───── Records for this exercise

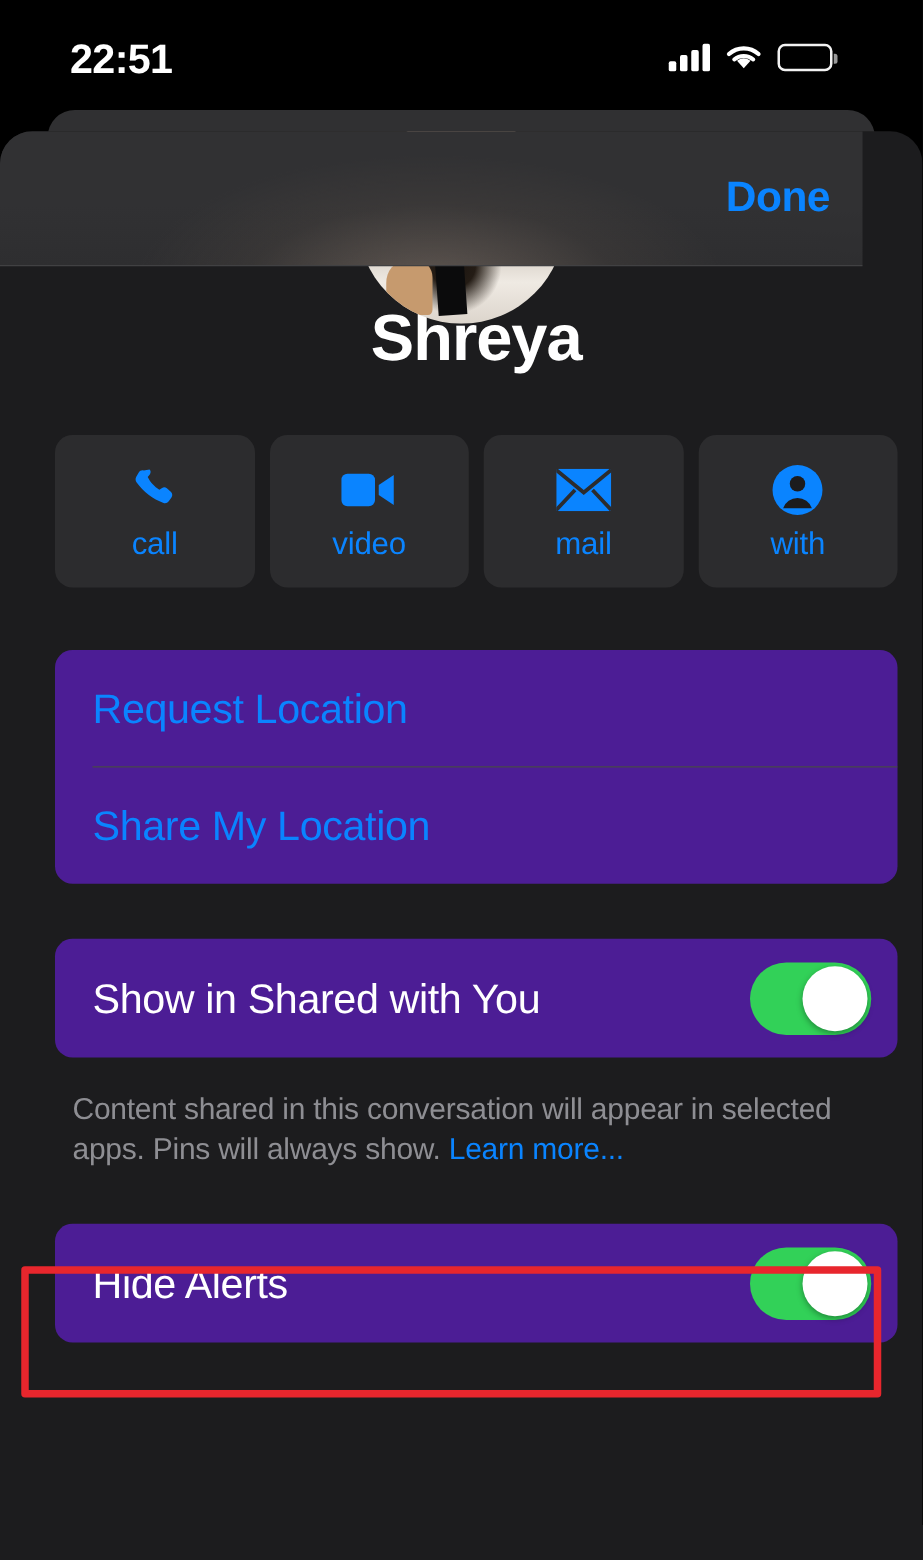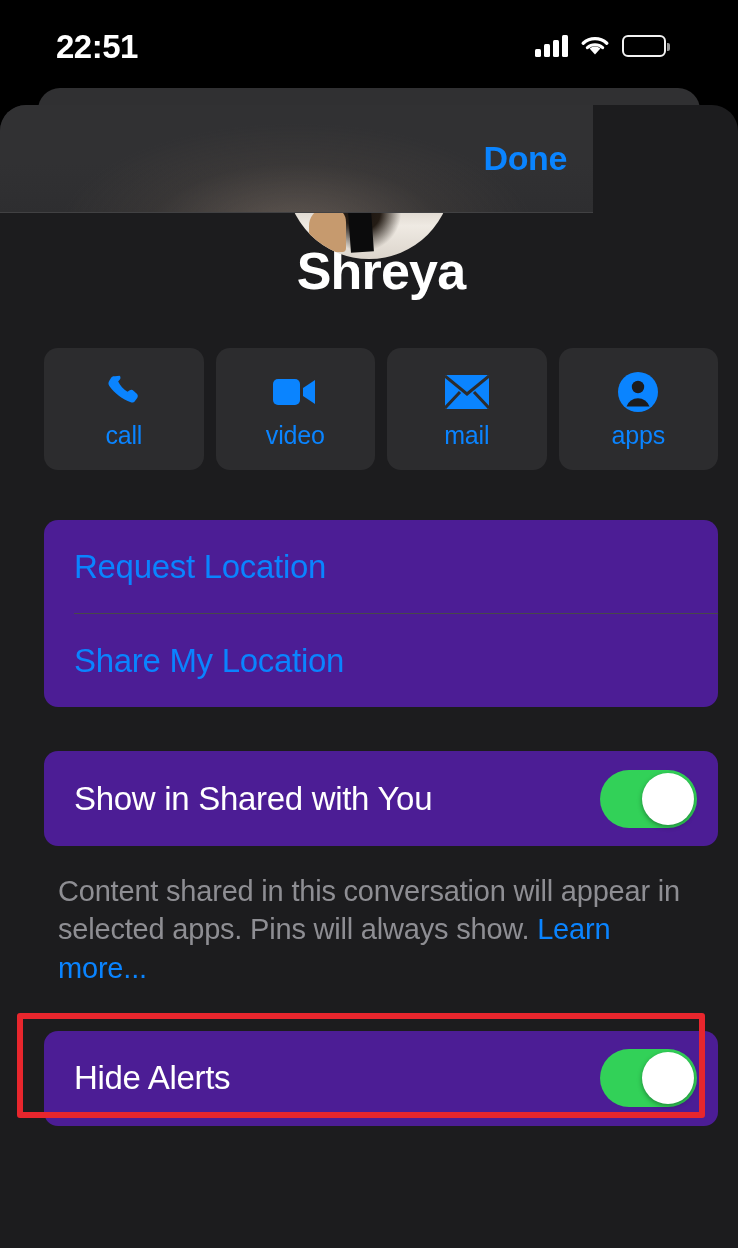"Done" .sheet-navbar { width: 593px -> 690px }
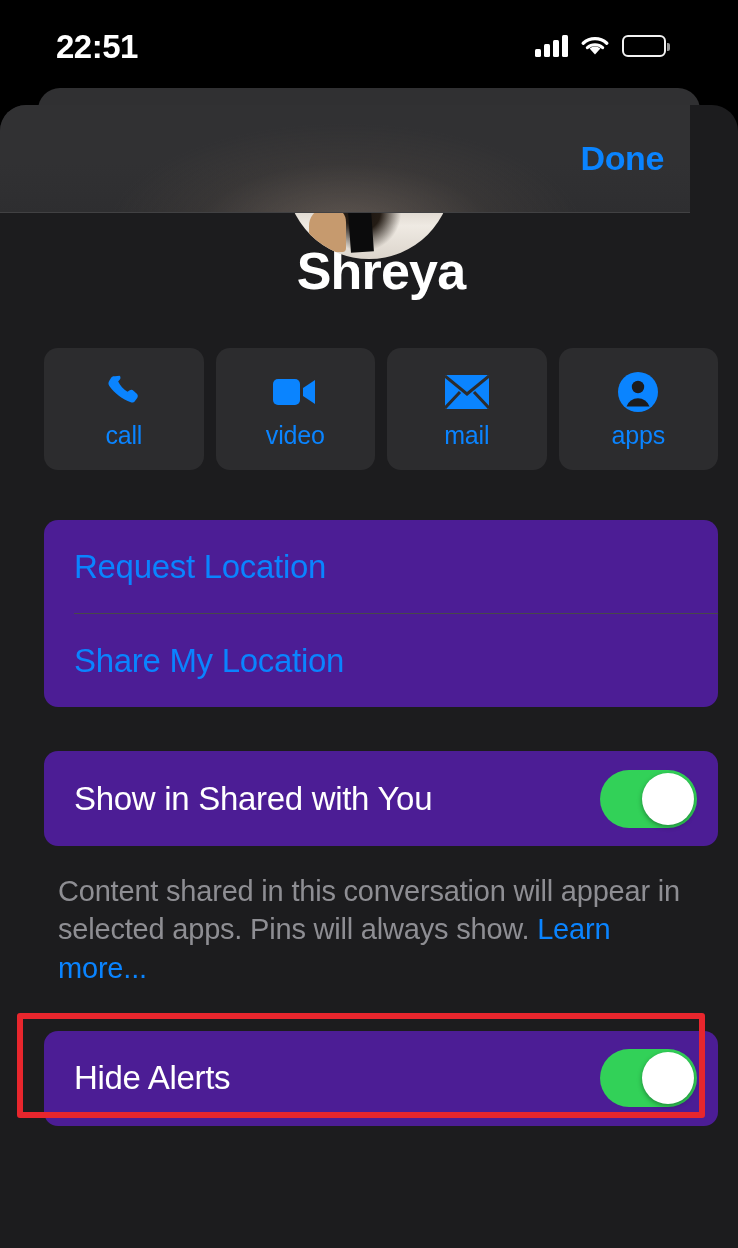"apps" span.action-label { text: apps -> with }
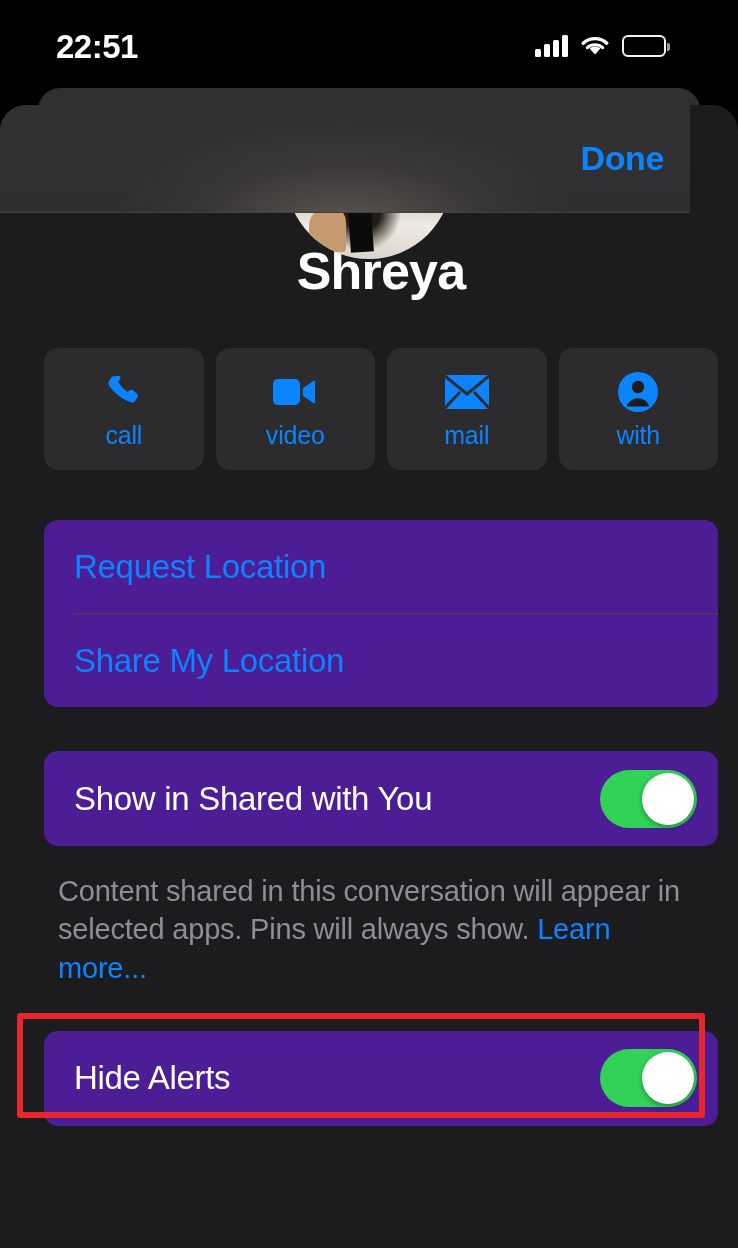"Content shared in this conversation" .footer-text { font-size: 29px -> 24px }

──────────
───── Records for this exercise

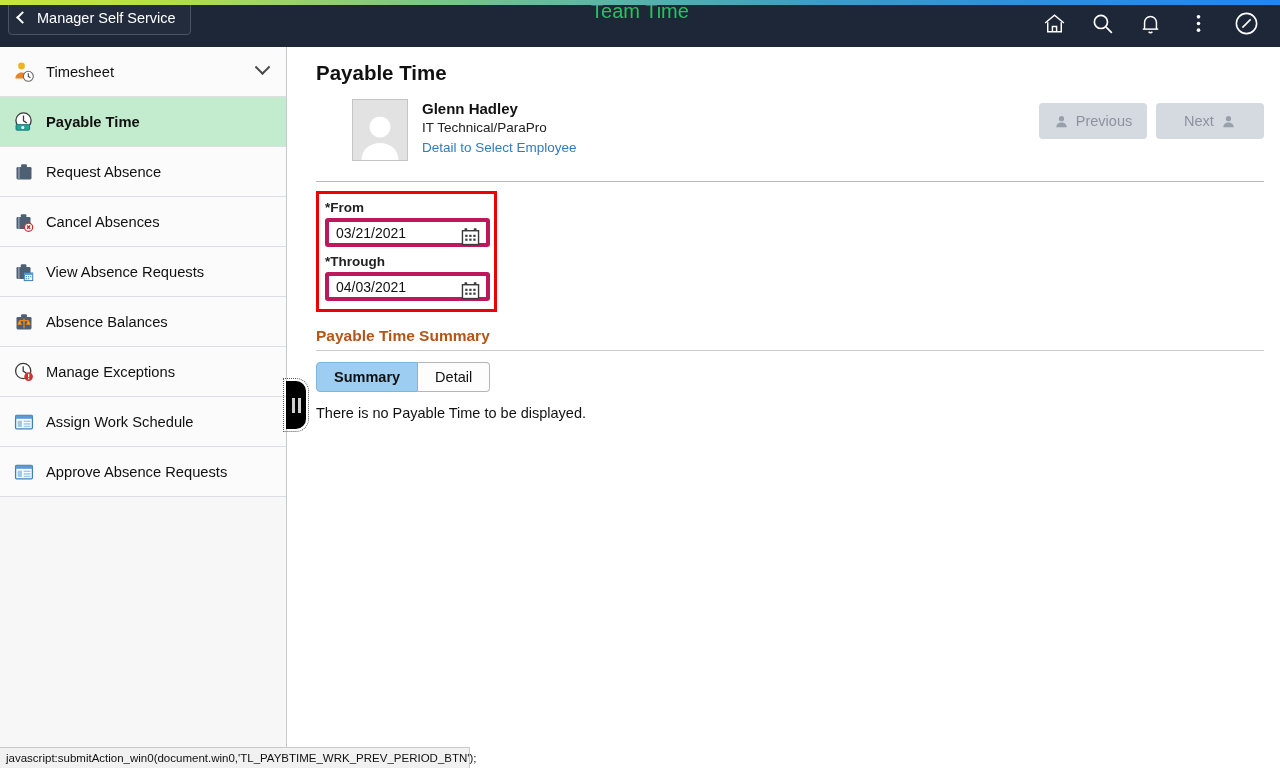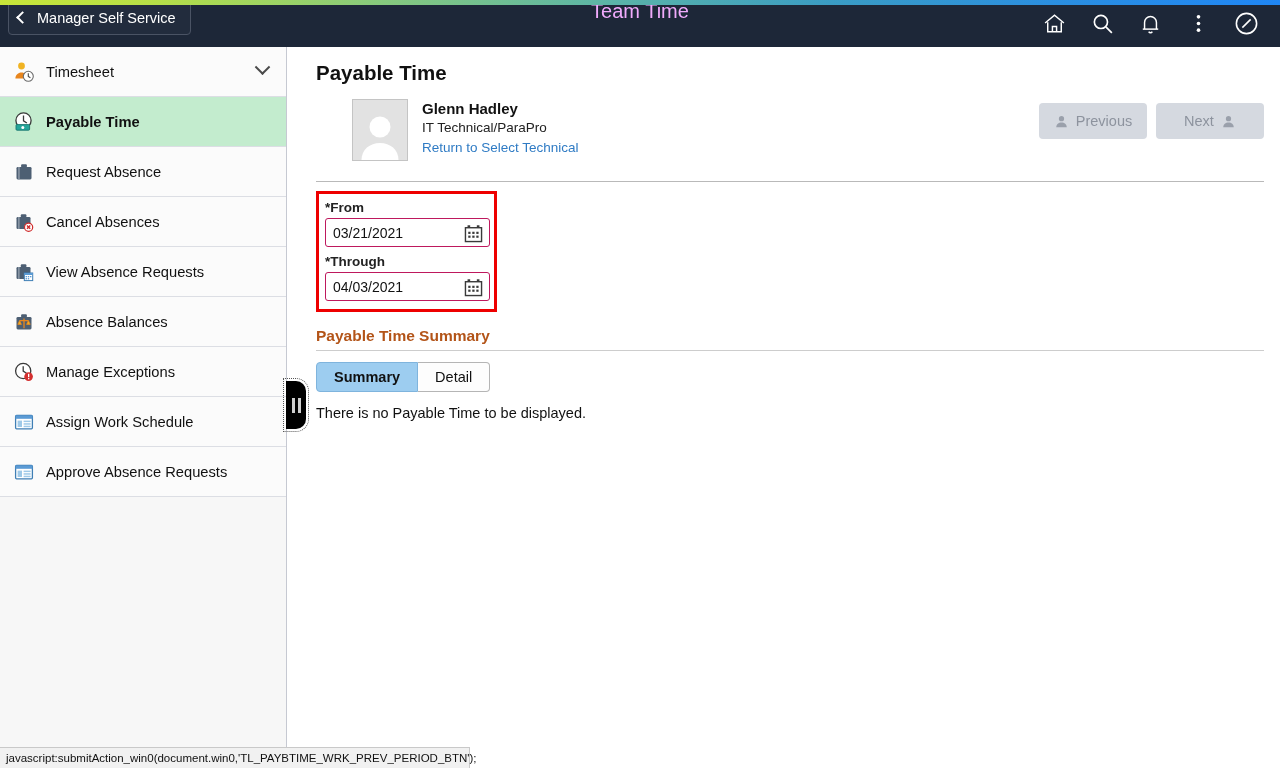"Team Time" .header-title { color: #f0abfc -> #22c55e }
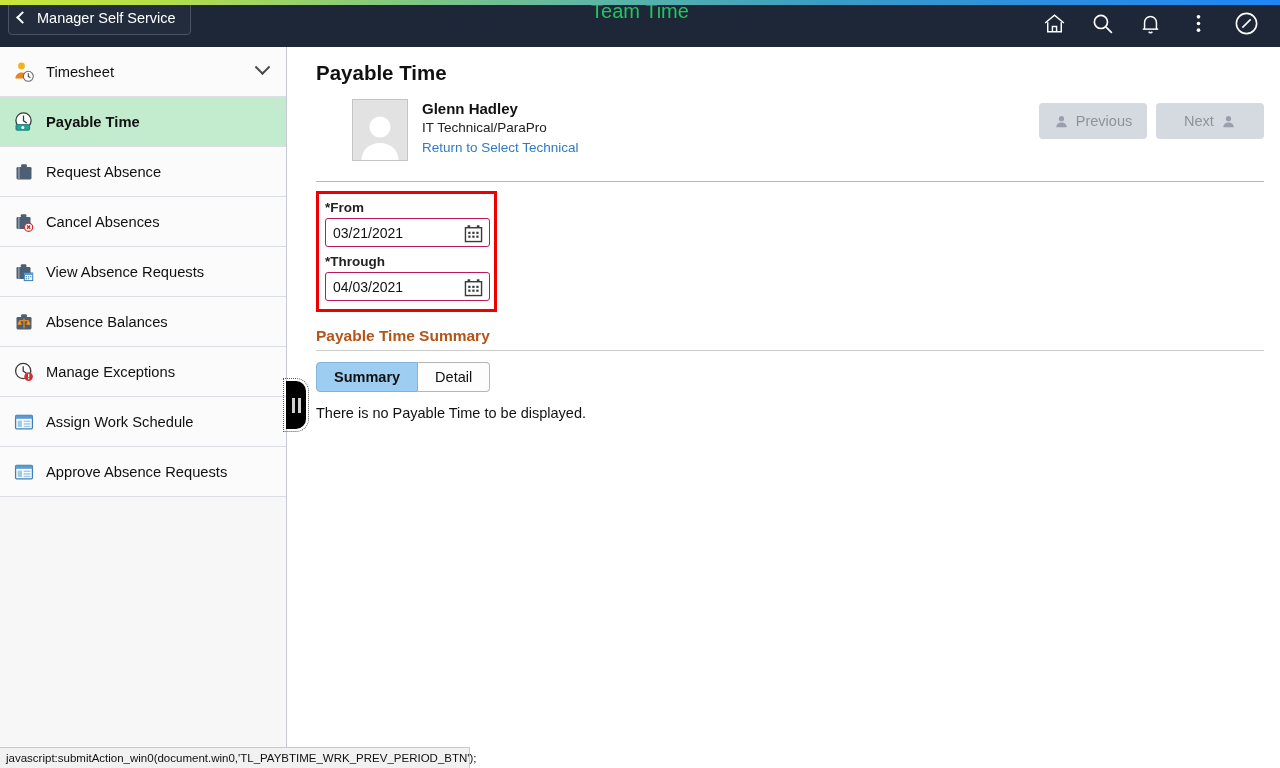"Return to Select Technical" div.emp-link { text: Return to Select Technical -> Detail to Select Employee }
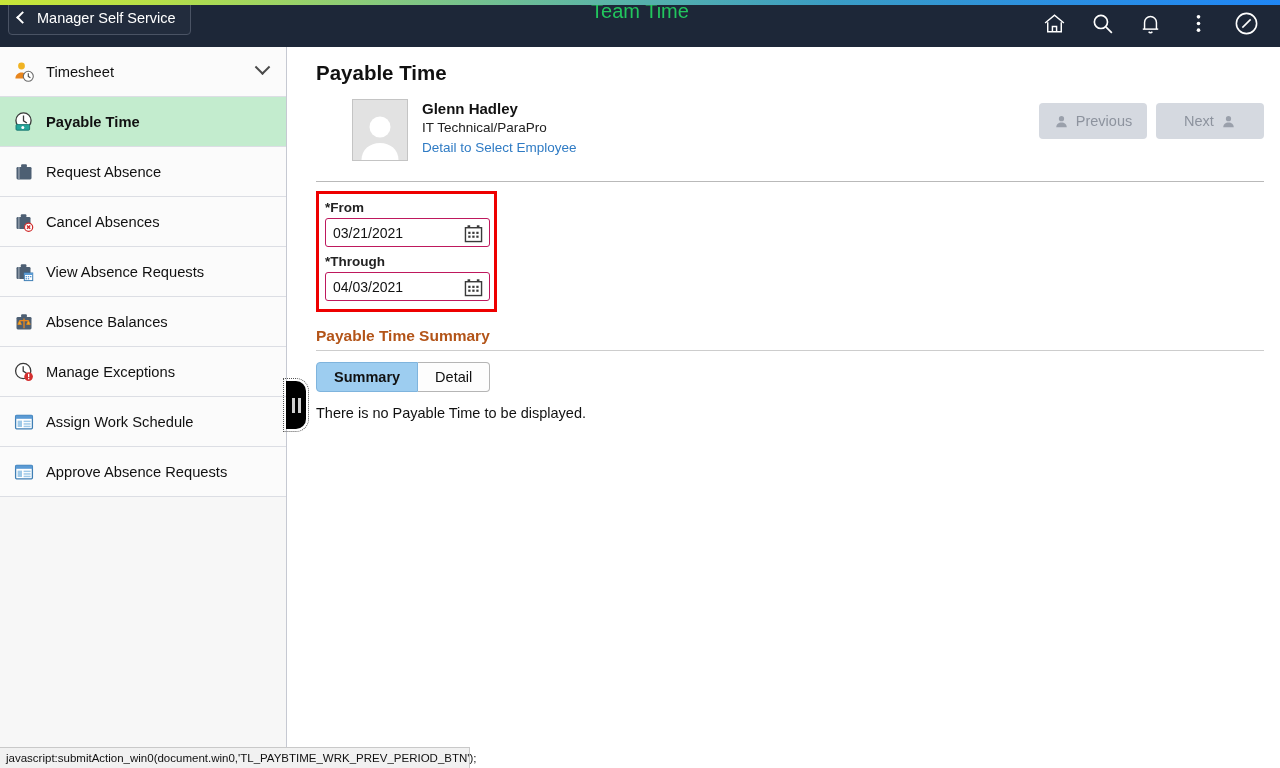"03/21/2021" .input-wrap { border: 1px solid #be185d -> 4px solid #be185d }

──────────

**How to complete this task**.
Would you give again, exactly, the lines in the data above that run from the line containing "width: 593px ->" to the line containing "shared in this"? Include both ends and no pictures.

**Task solution**.
"Done" .sheet-navbar { width: 593px -> 690px }
"apps" span.action-label { text: apps -> with }
"Content shared in this conversation" .footer-text { font-size: 29px -> 24px }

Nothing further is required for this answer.